Quand on consulte les bons dictionnaires (celui du CNRTL, le TLFi, le Dictionnaire de l’Académie française), on lit que les deux se lisent : œuf au plat, ou œuf sur le plat. Mais est-ce exact ? Reconnaître un usage actuel, pourquoi pas, mais si nous voulons un usage professionnel, si nous voulons bien distinguer des pratiques que les profanes confondent, que devrions-nous dire ?
Comme chaque fois, je réponds à ce type de questions en renvoyant vers le Glossaire des métiers du goût (). Mais encore faut-il que ce dernier soit au clair. Or il ne l’est pas, et il nous faut donc plonger dans les livres de métier.
Le Guide culinaire, récent et souvent fautif, parle d’œuf sur le plat ; il ne mentionne pas les « œufs au plat ». Joseph Favre est plus précis, avec son Dictionnaire universel de cuisine, publié quelques années avant. On y trouve :
« Œufs au miroir. — Formule 3,625. — Ce terme générique s’applique indifféremment aux œufs cuits sur le plat, ou aux œufs cuits dans la poêle et glissés sur un plat. On les coupe rond à l’emporte-pièce. C’est cette dernière méthode, qui a dû donner ce nom, parce qu’ainsi les œufs sont toujours plus cuits en dessous et conservent le brillant de l’œuf non coagulé dessus, et qui lui laisse le reflet d’un miroir. Mais depuis que les appareils de cuisine sont perfectionnés et que partout il y a des fours, on les passe généralement un instant au four pour les cuire également partout, ce qui leur fait perdre le brillant. »
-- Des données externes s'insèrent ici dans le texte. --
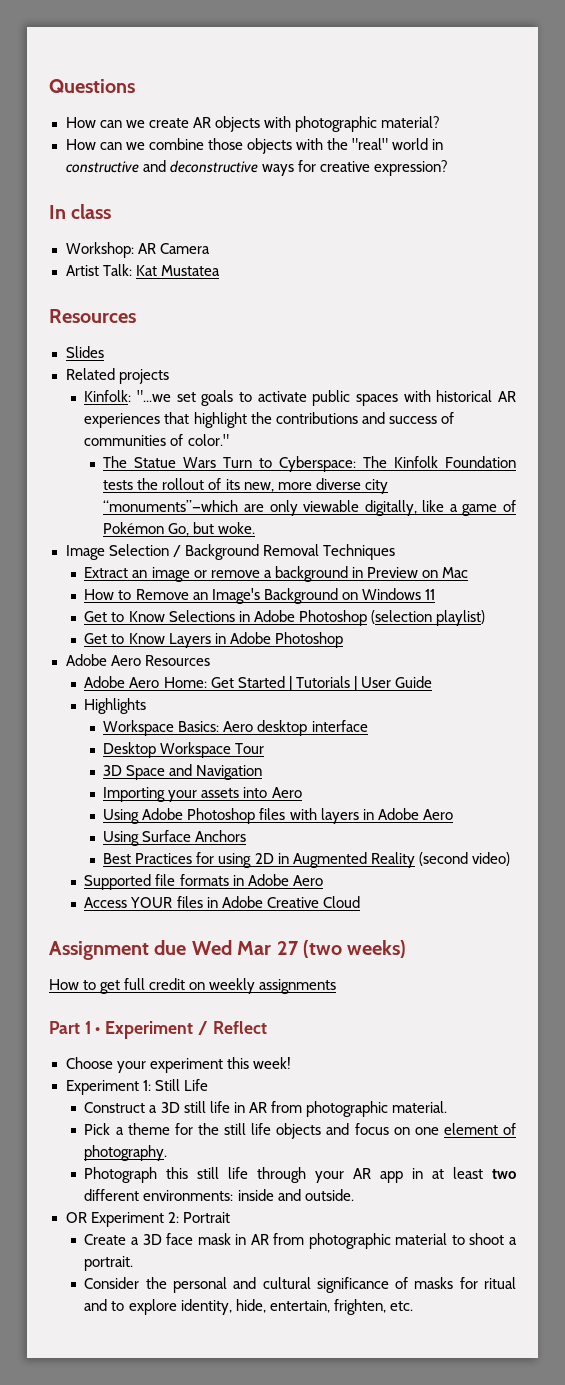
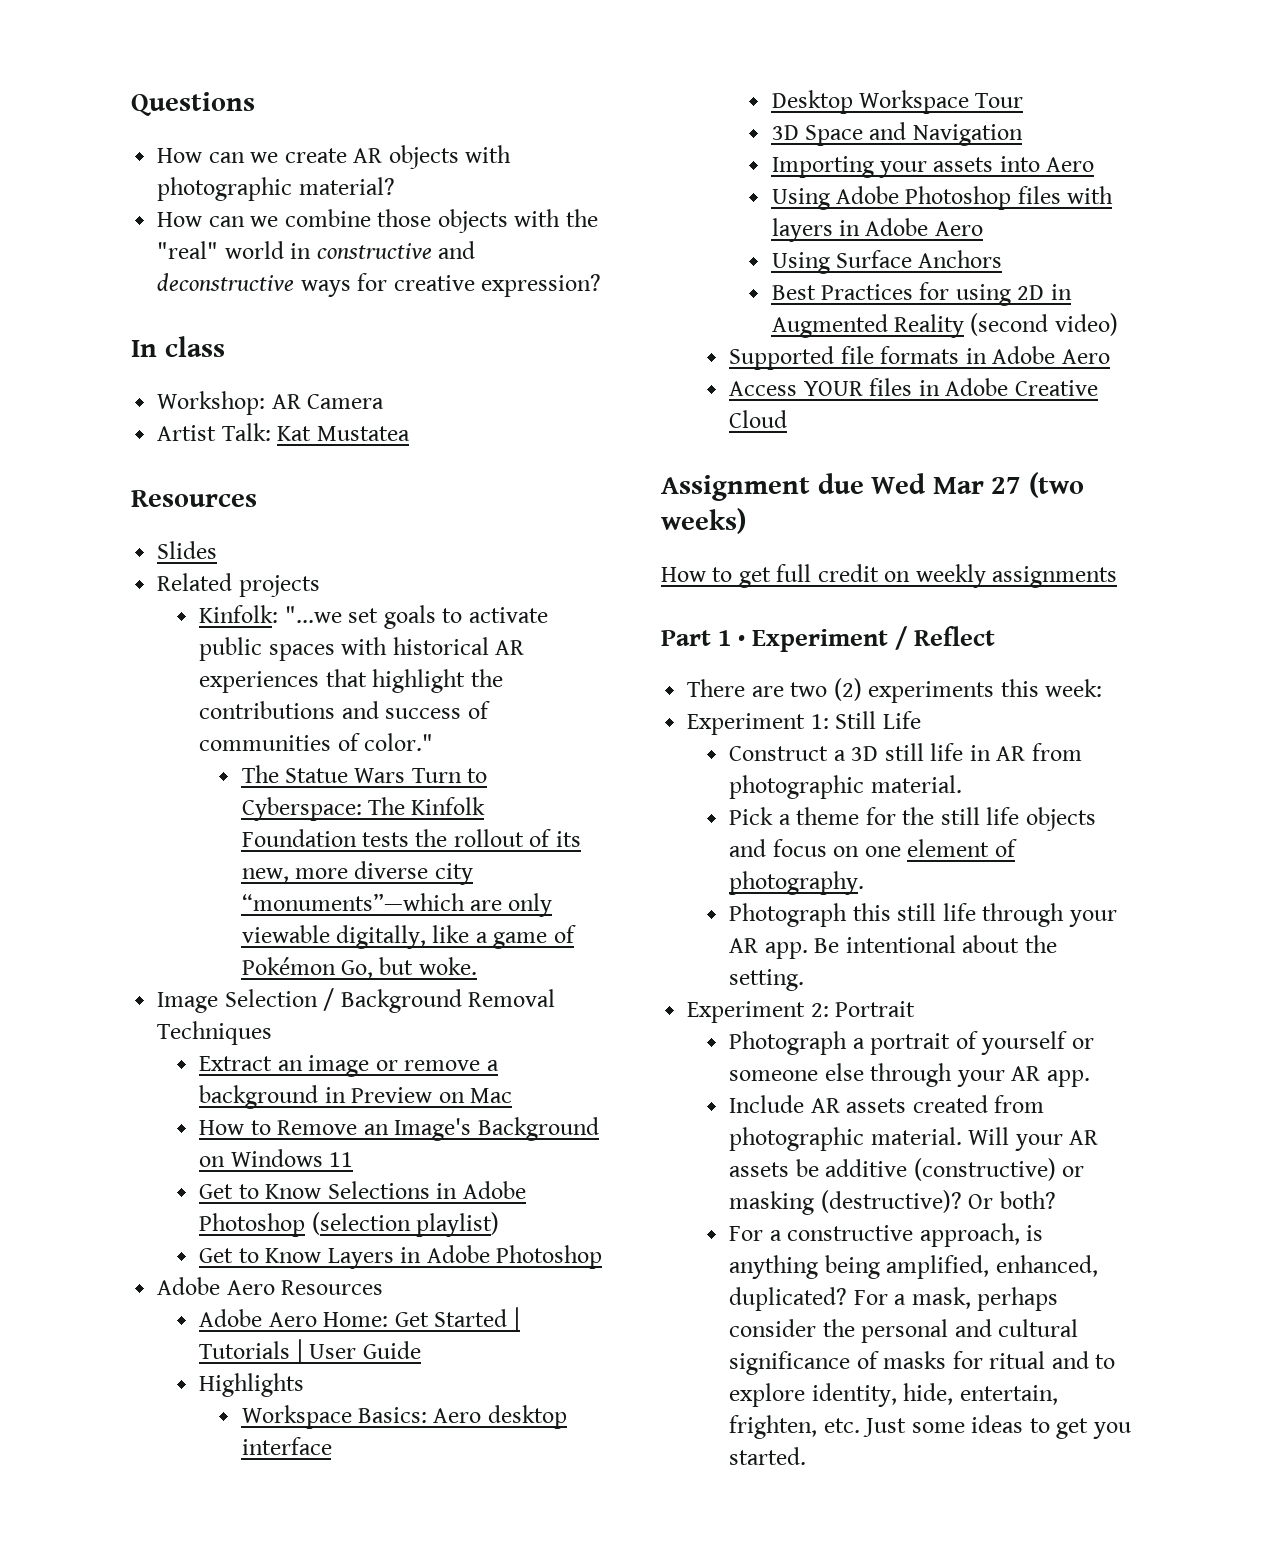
- Choose your experiment this week!
+ There are two (2) experiments this week:
- Photograph this still life through your AR app in at least two different environments: inside and outside.
- OR Experiment 2: Portrait
- Create a 3D face mask in AR from photographic material to shoot a portrait.
- Consider the personal and cultural significance of masks for ritual and to explore identity, hide, entertain, frighten, etc.
+ Photograph this still life through your AR app. Be intentional about the setting.
+ Experiment 2: Portrait
+ Photograph a portrait of yourself or someone else through your AR app.
+ Include AR assets created from photographic material. Will your AR assets be additive (constructive) or masking (destructive)? Or both?
+ For a constructive approach, is anything being amplified, enhanced, duplicated? For a mask, perhaps consider the personal and cultural significance of masks for ritual and to explore identity, hide, entertain, frighten, etc. Just some ideas to get you started.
« Œufs sur le plat. — Formule 3,626. — Faire chauffer du beurre frais dans un plat en porcelaine dont la grandeur est proportionnée au nombre d’œufs que l’on a à cuire ; casser les œufs dedans en ayant soin de maintenir les jaunes entiers ; laisser cuire doucement et passer une minute ou deux au four, selon que le convive les désire moelleux ou très cuits. »
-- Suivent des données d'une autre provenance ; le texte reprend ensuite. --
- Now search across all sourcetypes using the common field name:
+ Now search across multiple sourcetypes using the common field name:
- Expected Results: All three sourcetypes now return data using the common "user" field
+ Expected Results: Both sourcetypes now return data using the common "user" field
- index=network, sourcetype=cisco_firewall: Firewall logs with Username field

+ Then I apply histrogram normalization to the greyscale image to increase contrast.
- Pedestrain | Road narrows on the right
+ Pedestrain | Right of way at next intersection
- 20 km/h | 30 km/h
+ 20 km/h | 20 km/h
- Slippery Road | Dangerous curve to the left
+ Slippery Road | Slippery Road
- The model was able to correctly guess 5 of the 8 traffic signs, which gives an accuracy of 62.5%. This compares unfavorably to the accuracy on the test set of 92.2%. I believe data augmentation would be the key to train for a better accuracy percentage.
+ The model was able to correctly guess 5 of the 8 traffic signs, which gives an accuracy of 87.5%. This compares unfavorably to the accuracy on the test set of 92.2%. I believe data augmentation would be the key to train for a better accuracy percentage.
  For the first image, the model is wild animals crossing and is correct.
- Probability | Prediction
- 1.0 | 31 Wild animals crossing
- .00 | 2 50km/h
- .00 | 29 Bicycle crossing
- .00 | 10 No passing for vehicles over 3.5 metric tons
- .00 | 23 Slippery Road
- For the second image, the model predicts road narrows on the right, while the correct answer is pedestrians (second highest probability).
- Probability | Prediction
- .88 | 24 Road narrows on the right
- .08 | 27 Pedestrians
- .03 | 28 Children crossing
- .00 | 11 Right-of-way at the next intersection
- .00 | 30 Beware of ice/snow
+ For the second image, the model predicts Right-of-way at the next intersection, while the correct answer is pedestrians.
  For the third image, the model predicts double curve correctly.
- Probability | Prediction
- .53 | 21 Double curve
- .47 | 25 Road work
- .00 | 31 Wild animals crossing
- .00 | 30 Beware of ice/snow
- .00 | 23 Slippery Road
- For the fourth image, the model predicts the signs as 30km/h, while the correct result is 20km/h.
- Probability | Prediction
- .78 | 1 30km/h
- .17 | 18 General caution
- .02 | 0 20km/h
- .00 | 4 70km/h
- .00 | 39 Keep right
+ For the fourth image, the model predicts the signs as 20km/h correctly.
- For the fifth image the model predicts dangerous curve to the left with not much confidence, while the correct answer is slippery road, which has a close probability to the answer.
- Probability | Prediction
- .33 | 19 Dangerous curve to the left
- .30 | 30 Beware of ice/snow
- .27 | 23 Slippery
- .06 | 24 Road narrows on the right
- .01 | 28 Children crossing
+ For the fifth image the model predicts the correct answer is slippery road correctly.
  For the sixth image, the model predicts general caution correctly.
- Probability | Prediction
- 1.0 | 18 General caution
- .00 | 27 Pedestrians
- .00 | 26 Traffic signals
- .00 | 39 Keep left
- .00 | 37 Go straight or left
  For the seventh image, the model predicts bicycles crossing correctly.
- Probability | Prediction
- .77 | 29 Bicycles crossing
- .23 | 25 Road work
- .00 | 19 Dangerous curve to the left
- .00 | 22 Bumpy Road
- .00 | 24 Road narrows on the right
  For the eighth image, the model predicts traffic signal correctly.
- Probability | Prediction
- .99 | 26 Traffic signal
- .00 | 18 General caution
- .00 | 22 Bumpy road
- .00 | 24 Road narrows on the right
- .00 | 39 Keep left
Ainsi, des œufs cuits dans un plats seraient des « œufs au plat », mais des œufs cuits dans une poêle seraient plutôt des œufs au miroir.
Certes, mais Favre était suisse, et il ne cite pas ses sources, de sorte qu’il répercute seulement un usage, à nouveau. Nicolas de Bonnefons aussi, mais il est plus ancien, et cuisinier du roi de France. En 1654, il donne une recette d’œufs au miroir : « Faites fondre du beurre dans un plat puis cassez des œufs. Les ayant versés dedans sans crever les moyeux, mettez sur chaque moyeu trois grains de sel & râpez dessus de la muscade, y ajoutant un petit filet de verjus & les cuisez. Si vous voulez les retourner pour les cuire par-dessus, vous pourrez le faire quand ils commenceront à se lier. Si vous voulez aussi, vous les brouillerez pour tout mêler ensemble ». On notera que, à l’époque, le jaune d’œuf était le moyeu, mot que nous connaissons aujourd’hui pour les roues. Mais, surtout, ce que nous nommons œuf au plat est un œuf au miroir.
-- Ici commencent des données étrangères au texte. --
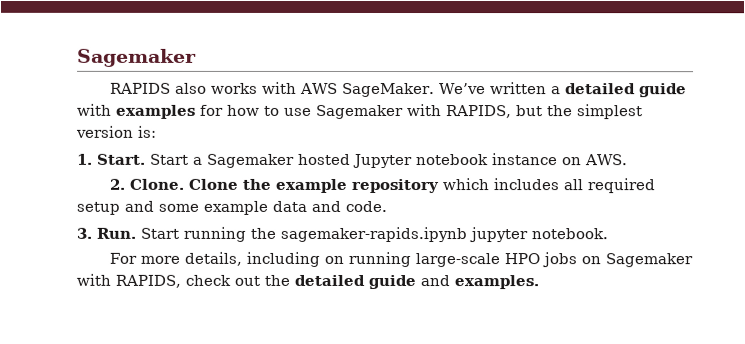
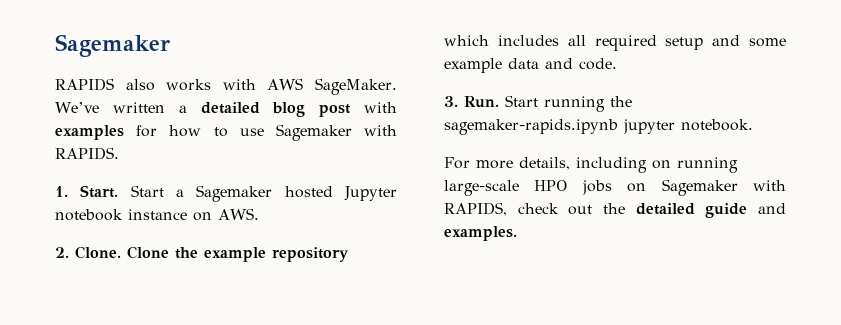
- We’ve written a detailed guide with examples for how to use Sagemaker with RAPIDS, but the simplest version is:
+ We’ve written a detailed blog post with examples for how to use Sagemaker with RAPIDS.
Et avant Bonnefons ? Je trouve à nouveau ces œufs au miroir chez Pierre François La Varenne, en 1651 : « Choisissez des œufs bien frais. Faites fondre un morceau de beurre aussi bien frais, avec vos œufs, & un peu de sel ; lorsqu’ils font cuits, mettez-y un peu de muscade & prenez garde que les moyeux ne foirent crevés ni trop cuits, puis servez ».
Et voilà : des œufs au plat sont cuits dans un plat, mais des œufs « sur le plat » sont plutôt des œufs au miroir.